İki örnek daha vereceğim..İlk Terim dönemindeki 2-0'lık Fenerbahçe maçında Terim denedi bunu..Başarılı da oldu.Ama bu tek maçlık bir oyundu ve sonrası için riskler taşırdı..Yani bir şaşırtmacaydı aslında.

İkinci örnek ise;bizim eski Ümit Milli Takım..Fatih Sonkaya,Suat Usta,Servet Çetin,İbrahim Toraman ve İbrahim Yavuz savunmada hep bu modelin adamları..Ama ilginçtir hiç biri sonradan dörtlü savunmalara uyum sağlayamadılar.Bugün bile aşama sağlayamamalarının temelinde geçmişte bu yanlış uygulamanın deneği olmaları yatıyor bence..

Dörtü savunma (ortada ikili tandem ki,G.saray'ın bugün için en büyük avantajı) + ortada iki ön liberolu çıpa modeli bugün en geçerli sistem..Kanatların da gerektiğinde savunmaya yardımını kolaylaştırıyor..Ama siz Gerets gibi çıpanın birini yok edip ileri verdiniz mi başınıza ne zaman ne geleceği belli olmaz,size karşı uyanıkça önlemini alanlar karşısında arda arda apışıp kalırsınız..

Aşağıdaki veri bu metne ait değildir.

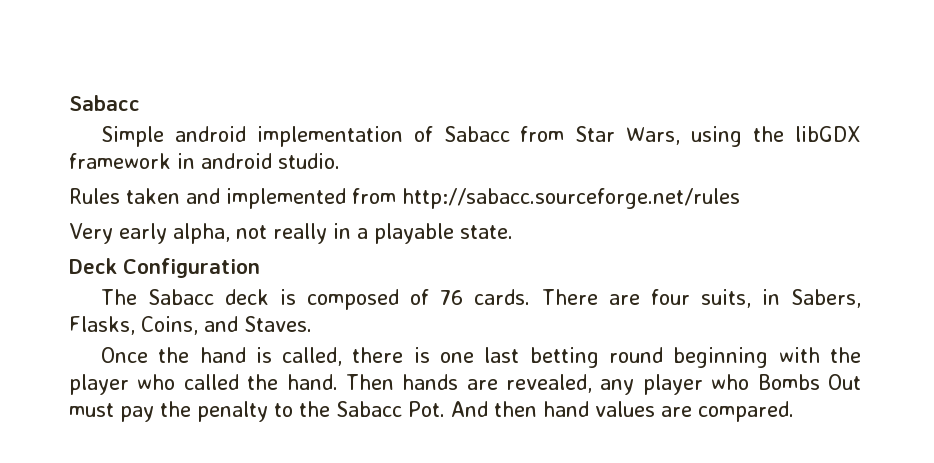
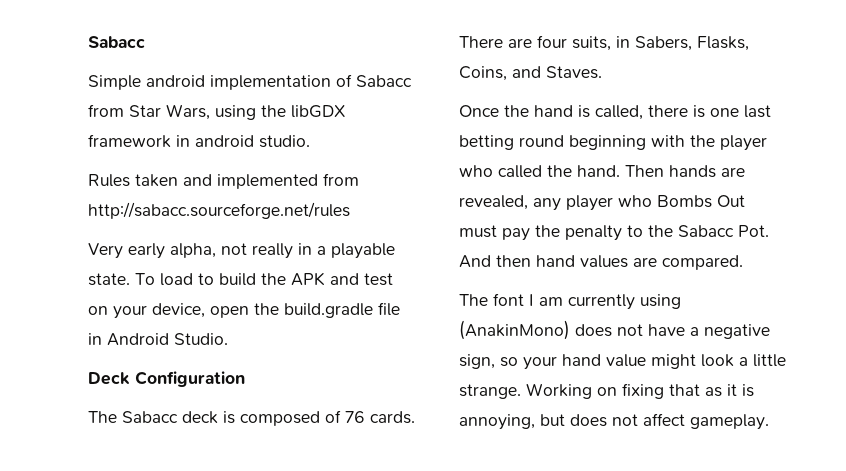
(513, 232) none -> [135,272,393,286] [88,302,400,319] [88,333,228,346] To load to build the APK and test on your device, open the build.gradle file in Android Studio.
(794, 411) none -> [459,293,681,310] [459,320,770,340] [459,354,786,370] [459,383,754,399] [459,413,769,430] // The font I am currently using (AnakinMono) does not have a negative sign, so your hand value might look a little strange. Working on fixing that as it is annoying, but does not affect gameplay.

Posted: Sun Mar 12, 2006 8:33 pm
by Cengiz Akgun
Benimkisi $aka idi. Ama aciklamalarin icin te$ekkur ederim. Ben Turkiyede verilen taktik maktik gibi olaylarin sahada uygulandigini pek gormedim. Saha cikan Turk futbolcusu kafasina ve o gunku gun formuna gore olaya takilir. Tutarsa adi "soylediklerimi aynen yaptilar cok memnunum" tutmaz ise TD "bugun kafamizda olanlari saha da uygulayamadik" diye demecini verir de.